Bremen - Ungewohnter Anblick für die Fahrgäste der Straßenbahnlinie 1. Ein zehnköpfiges Team steigt ein – Polizisten, „Nachtwanderer“, die sich sonst um Jugendliche kümmern, und Mitarbeiter der Bremer Straßenbahn AG (BSAG). In Uniform dabei ist auch Ines Roddewig von der Polizei – mit Broschüren.

Sie spricht Marie Darnehl, eine Jugendliche aus Huchting, an. Diese hält gerade auch ihr Smartphone in der Hand – das aktuelle Diebesgut Nummer eins für Langfinger. Es ist die dritte Präventionsaktion zum Thema Taschendiebstahl von Polizei, BSAG und den „Nachtwanderer“-Gruppen aus Stuhr, Huchting, Osterholz und Hemelingen. Etwa 1500 Fahrgäste werden mit Broschüren und auch im Gespräch über die Gefahren für Brieftasche und Smartphone aufgeklärt. 33 Berater widmen sich der Straßenbahnlinie 1 und erstmalig auch der 10.

Die Tipps sind eigentlich einfach: Handy und Brieftaschen immer am Körper tragen, möglichst in Innentaschen der Jacke. Smartphone, Bargeld und Zahlungskarten trennen. Marie Darnehl hört interessiert zu. Sie sei bisher noch nie beklaut worden, sagt die Jugendliche. „Ich habe das Handy immer direkt am Körper. Ich habe das Geld am Handy.“ Ein Portemonnaie habe sie gar nicht dabei.

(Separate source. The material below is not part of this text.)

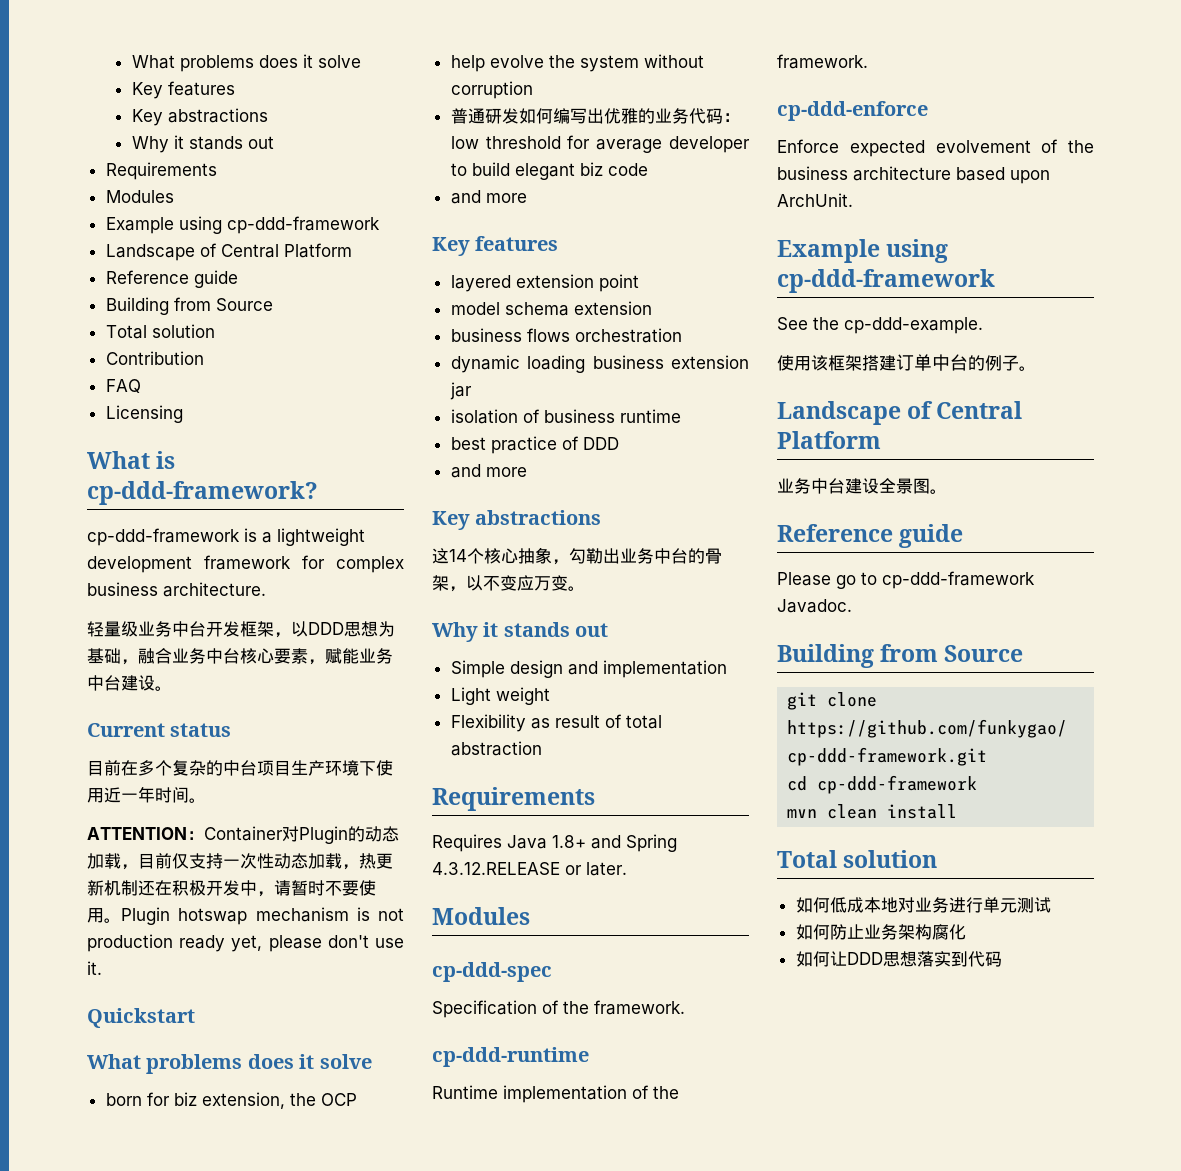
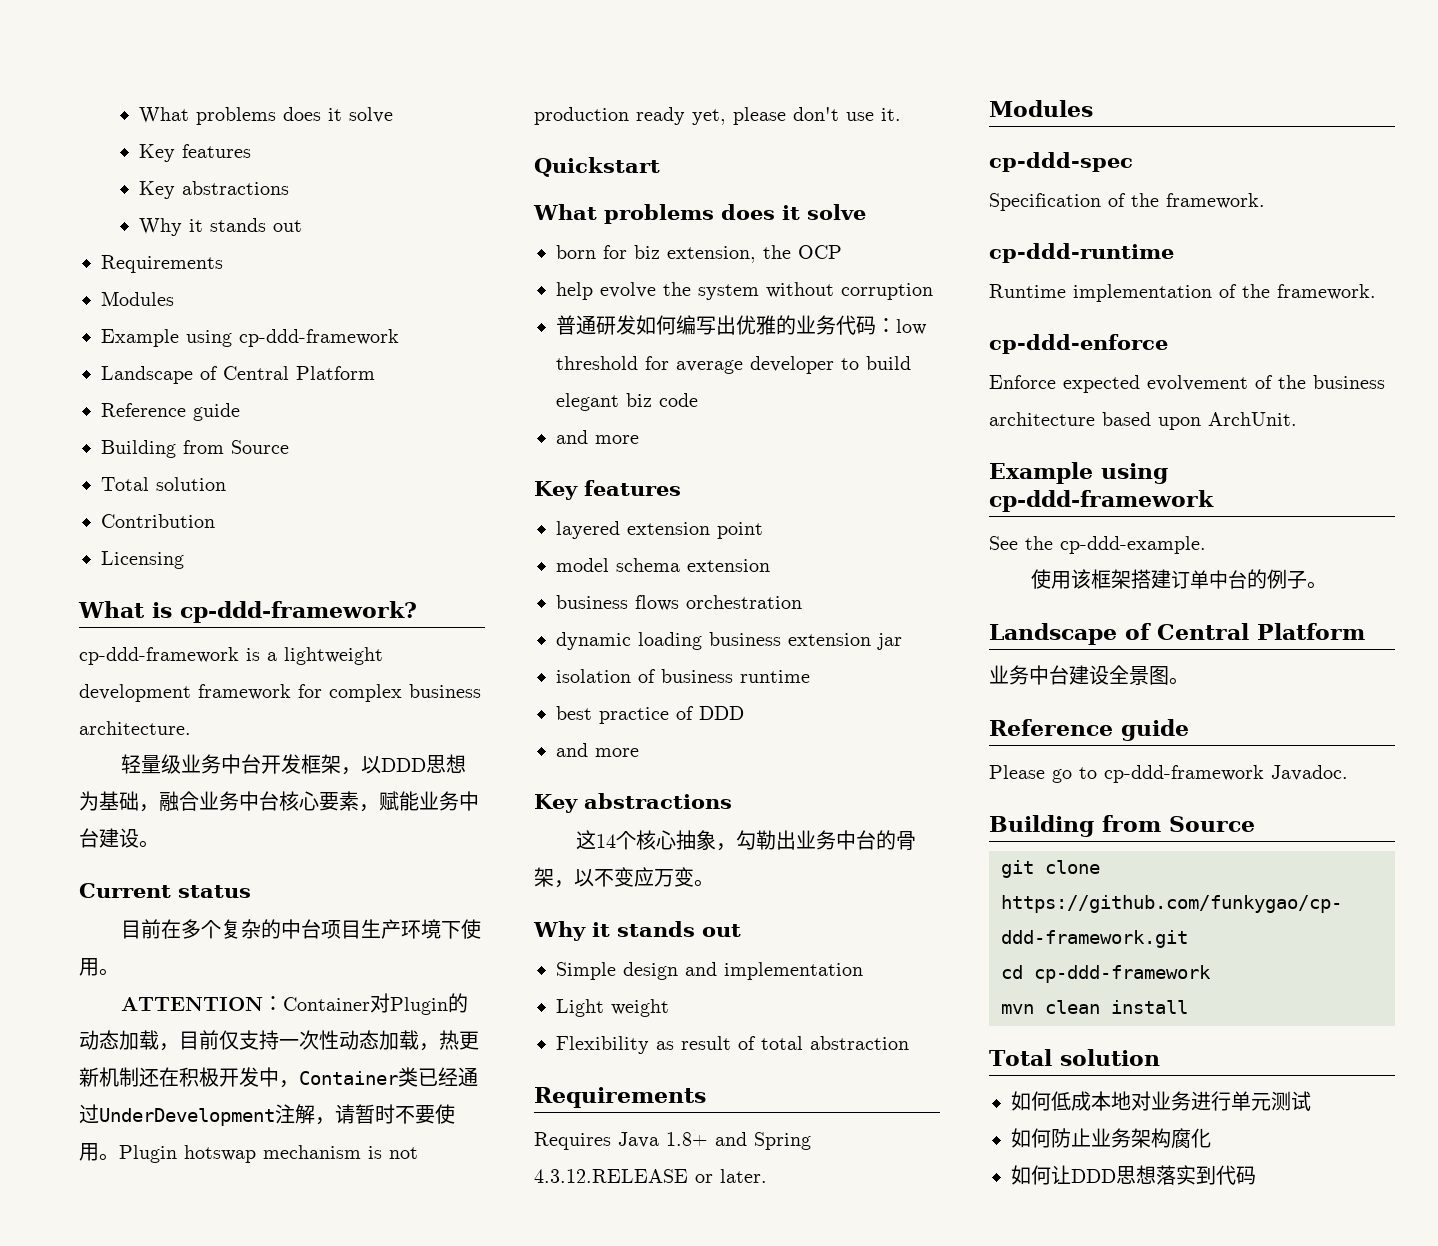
[105,379,141,393] // FAQ -> (215, 521) none
[104,786,189,803] 近一年时间 -> (99, 967) none
(274, 894) none -> [299,1067,478,1087] [79,1104,335,1126] Container类已经通过UnderDevelopment注解，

Aber der Verlust des Handys mit den gespeicherten Daten würde für sie schon eine bittere Sache sein. „Es ist gut, mal grundlegend darüber informiert zu werden. Man fühlt sich sicherer, wenn man weiß, worauf man achten muss“, sagt Darnehl.

Roddewig rät, den Gerätepass für Smartphones auszufüllen und sich auch die IMEI-Nummer zu notieren. Diese identifiziert das Handy eindeutig. Sie wird in der Telefon-App durch die Tastenkombination „*#06#“ angezeigt. Oft steht sie auf einem Aufkleber unter dem Akku.

Drei Seniorinnen sitzen beieinander. Alle haben Handtaschen dabei. Sie sind ganz Ohr, denn sie bekommen wertvolle Hinweise von Arno Büchel von den „Nachtwanderern“ aus Stuhr-Moordeich. Eine der Seniorinnen kann sofort etwas für ihre Sicherheit tun. „Drehen Sie die Handtasche am besten um und tragen sie sie mit der Verschlussseite nach innen“, empfiehlt Büchel.